++++ Information

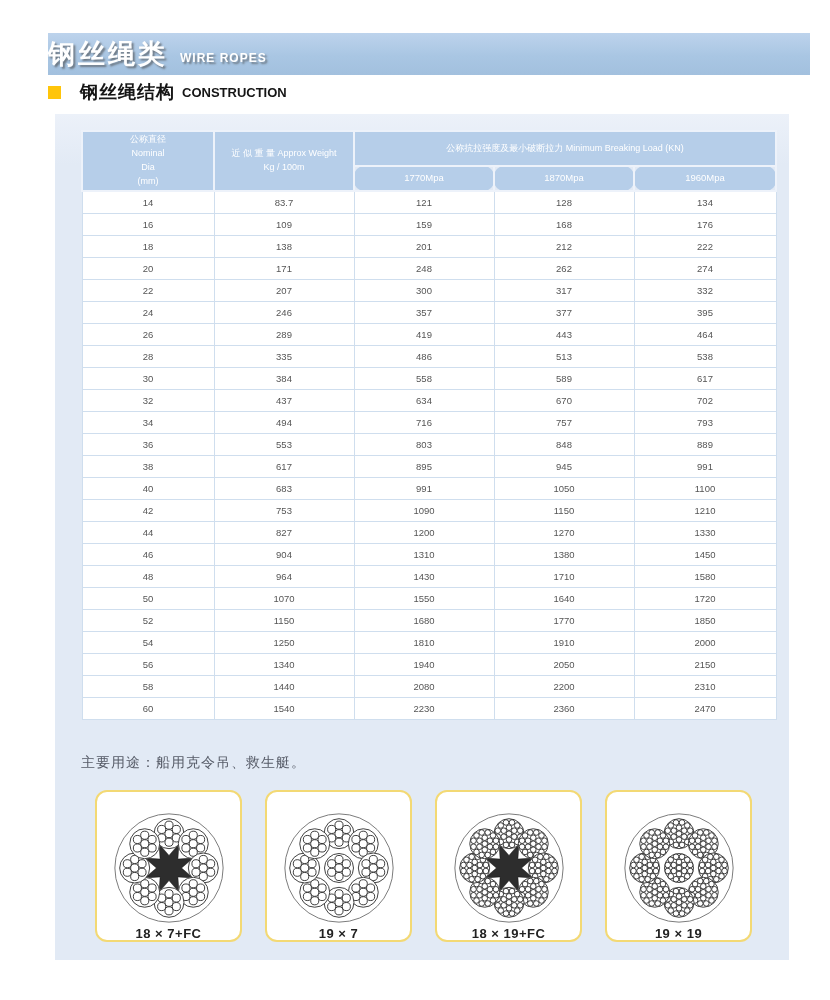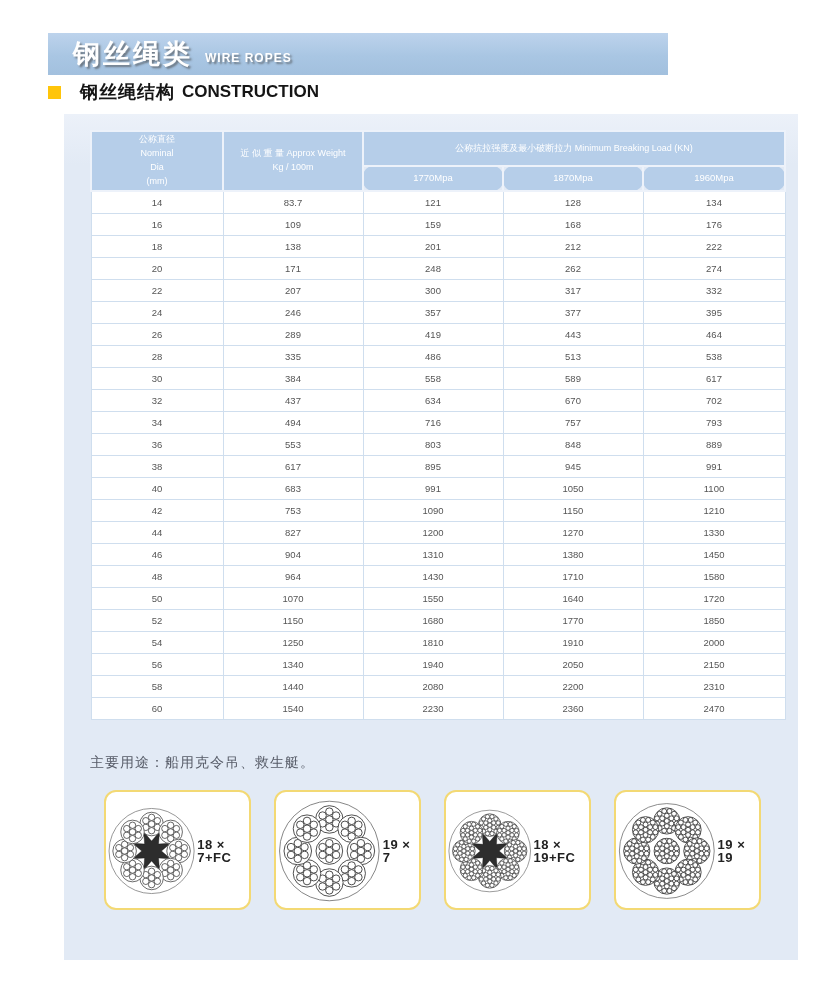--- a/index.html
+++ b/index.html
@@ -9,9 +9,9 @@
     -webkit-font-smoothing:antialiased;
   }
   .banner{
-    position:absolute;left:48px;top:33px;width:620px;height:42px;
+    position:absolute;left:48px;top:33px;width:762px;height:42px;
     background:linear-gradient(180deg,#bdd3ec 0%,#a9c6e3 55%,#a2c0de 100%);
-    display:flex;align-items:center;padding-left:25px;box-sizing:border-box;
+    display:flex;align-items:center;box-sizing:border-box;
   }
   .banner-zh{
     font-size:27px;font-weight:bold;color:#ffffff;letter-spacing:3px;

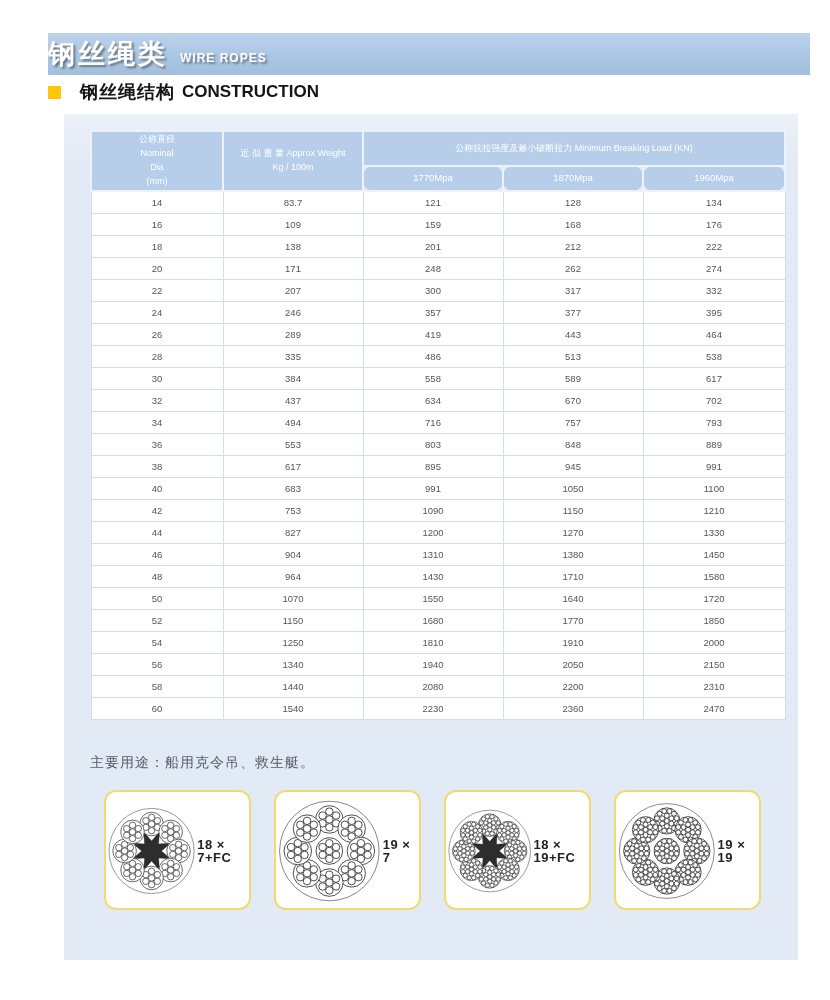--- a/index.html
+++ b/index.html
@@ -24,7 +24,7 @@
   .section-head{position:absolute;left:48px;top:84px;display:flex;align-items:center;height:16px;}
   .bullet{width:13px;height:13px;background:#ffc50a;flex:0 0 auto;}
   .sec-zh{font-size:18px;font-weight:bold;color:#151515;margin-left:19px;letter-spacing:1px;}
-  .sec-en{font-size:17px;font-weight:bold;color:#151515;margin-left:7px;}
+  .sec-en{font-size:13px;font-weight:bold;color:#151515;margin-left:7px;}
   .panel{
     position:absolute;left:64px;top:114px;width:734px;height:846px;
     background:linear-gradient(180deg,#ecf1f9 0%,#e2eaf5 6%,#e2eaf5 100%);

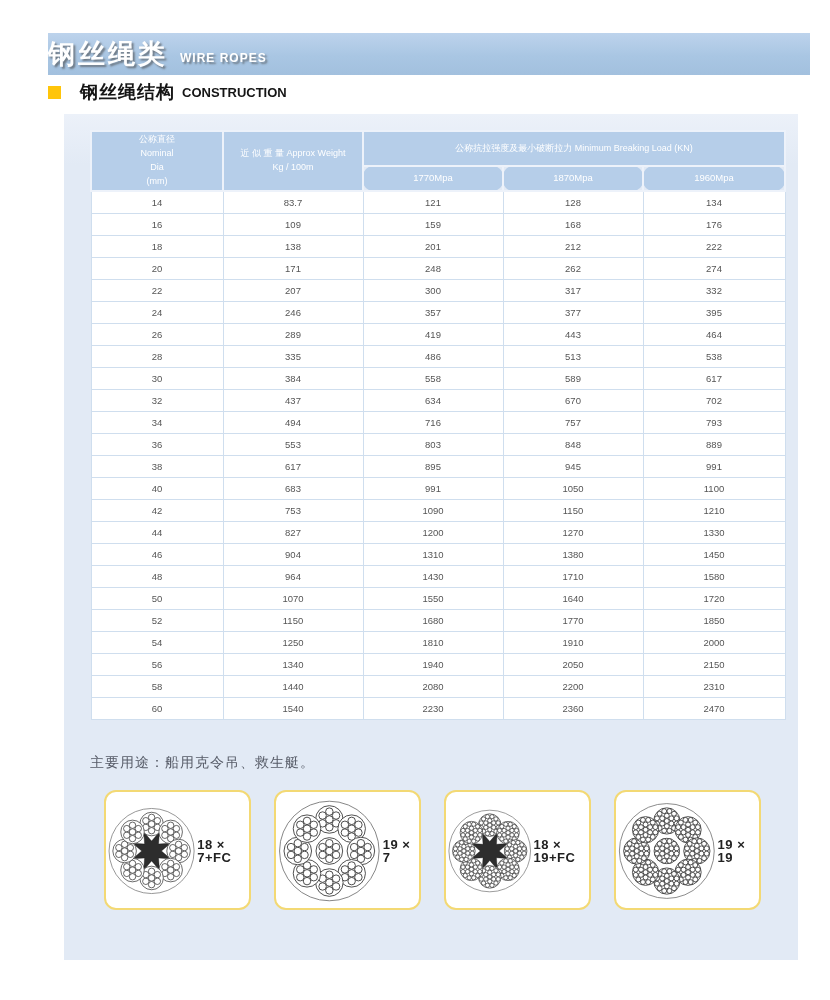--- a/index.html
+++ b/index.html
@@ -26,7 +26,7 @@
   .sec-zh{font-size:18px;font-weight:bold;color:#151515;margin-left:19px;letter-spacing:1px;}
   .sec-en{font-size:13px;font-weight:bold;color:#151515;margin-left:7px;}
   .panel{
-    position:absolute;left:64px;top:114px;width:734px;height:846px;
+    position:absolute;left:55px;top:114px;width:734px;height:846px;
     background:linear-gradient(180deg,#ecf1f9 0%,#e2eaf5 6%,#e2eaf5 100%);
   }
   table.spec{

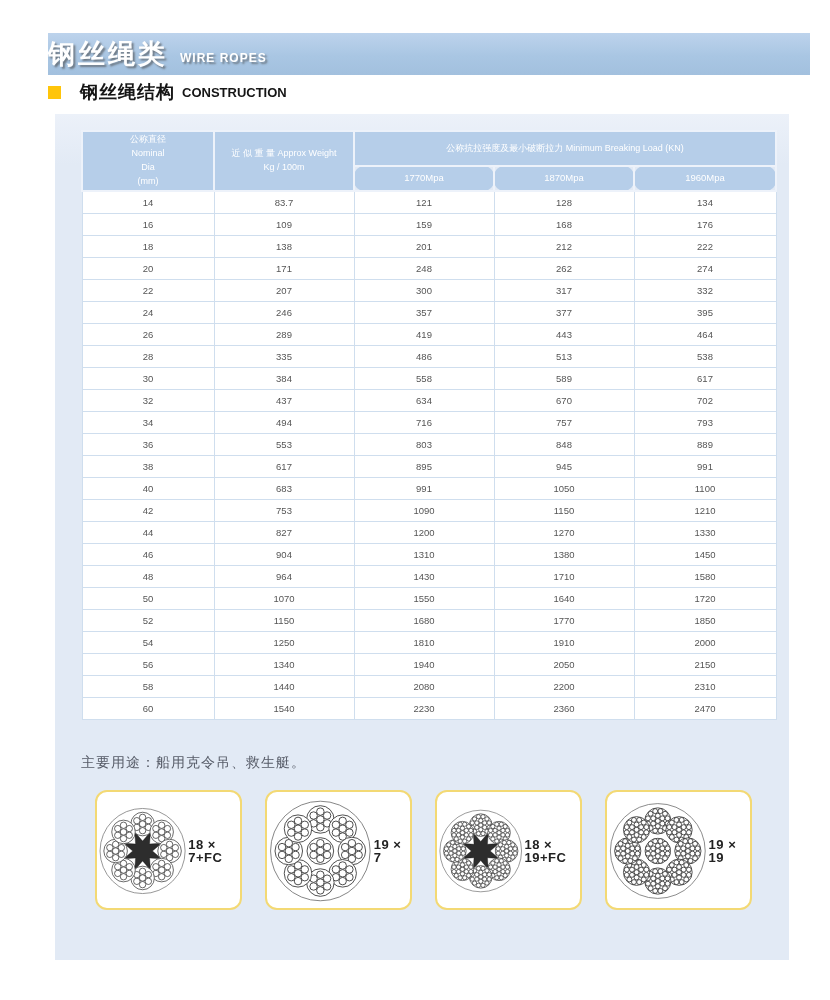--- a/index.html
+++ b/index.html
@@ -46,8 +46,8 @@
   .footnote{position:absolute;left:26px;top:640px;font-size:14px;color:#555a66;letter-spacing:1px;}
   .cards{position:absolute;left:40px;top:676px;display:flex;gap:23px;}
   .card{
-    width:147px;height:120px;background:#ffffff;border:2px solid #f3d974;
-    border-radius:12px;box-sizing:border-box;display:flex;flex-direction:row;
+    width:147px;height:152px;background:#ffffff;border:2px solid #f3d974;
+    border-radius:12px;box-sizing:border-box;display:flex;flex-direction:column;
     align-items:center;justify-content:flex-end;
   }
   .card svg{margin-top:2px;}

++++++++

What needs to be done: None of the pictures belong in the copy; repeat all other material exactly.

Solution below:
--- a/index.html
+++ b/index.html
@@ -9,9 +9,9 @@
     -webkit-font-smoothing:antialiased;
   }
   .banner{
-    position:absolute;left:48px;top:33px;width:620px;height:42px;
+    position:absolute;left:48px;top:33px;width:762px;height:42px;
     background:linear-gradient(180deg,#bdd3ec 0%,#a9c6e3 55%,#a2c0de 100%);
-    display:flex;align-items:center;padding-left:25px;box-sizing:border-box;
+    display:flex;align-items:center;box-sizing:border-box;
   }
   .banner-zh{
     font-size:27px;font-weight:bold;color:#ffffff;letter-spacing:3px;

--- a/index.html
+++ b/index.html
@@ -24,7 +24,7 @@
   .section-head{position:absolute;left:48px;top:84px;display:flex;align-items:center;height:16px;}
   .bullet{width:13px;height:13px;background:#ffc50a;flex:0 0 auto;}
   .sec-zh{font-size:18px;font-weight:bold;color:#151515;margin-left:19px;letter-spacing:1px;}
-  .sec-en{font-size:17px;font-weight:bold;color:#151515;margin-left:7px;}
+  .sec-en{font-size:13px;font-weight:bold;color:#151515;margin-left:7px;}
   .panel{
     position:absolute;left:64px;top:114px;width:734px;height:846px;
     background:linear-gradient(180deg,#ecf1f9 0%,#e2eaf5 6%,#e2eaf5 100%);

--- a/index.html
+++ b/index.html
@@ -26,7 +26,7 @@
   .sec-zh{font-size:18px;font-weight:bold;color:#151515;margin-left:19px;letter-spacing:1px;}
   .sec-en{font-size:13px;font-weight:bold;color:#151515;margin-left:7px;}
   .panel{
-    position:absolute;left:64px;top:114px;width:734px;height:846px;
+    position:absolute;left:55px;top:114px;width:734px;height:846px;
     background:linear-gradient(180deg,#ecf1f9 0%,#e2eaf5 6%,#e2eaf5 100%);
   }
   table.spec{

--- a/index.html
+++ b/index.html
@@ -46,8 +46,8 @@
   .footnote{position:absolute;left:26px;top:640px;font-size:14px;color:#555a66;letter-spacing:1px;}
   .cards{position:absolute;left:40px;top:676px;display:flex;gap:23px;}
   .card{
-    width:147px;height:120px;background:#ffffff;border:2px solid #f3d974;
-    border-radius:12px;box-sizing:border-box;display:flex;flex-direction:row;
+    width:147px;height:152px;background:#ffffff;border:2px solid #f3d974;
+    border-radius:12px;box-sizing:border-box;display:flex;flex-direction:column;
     align-items:center;justify-content:flex-end;
   }
   .card svg{margin-top:2px;}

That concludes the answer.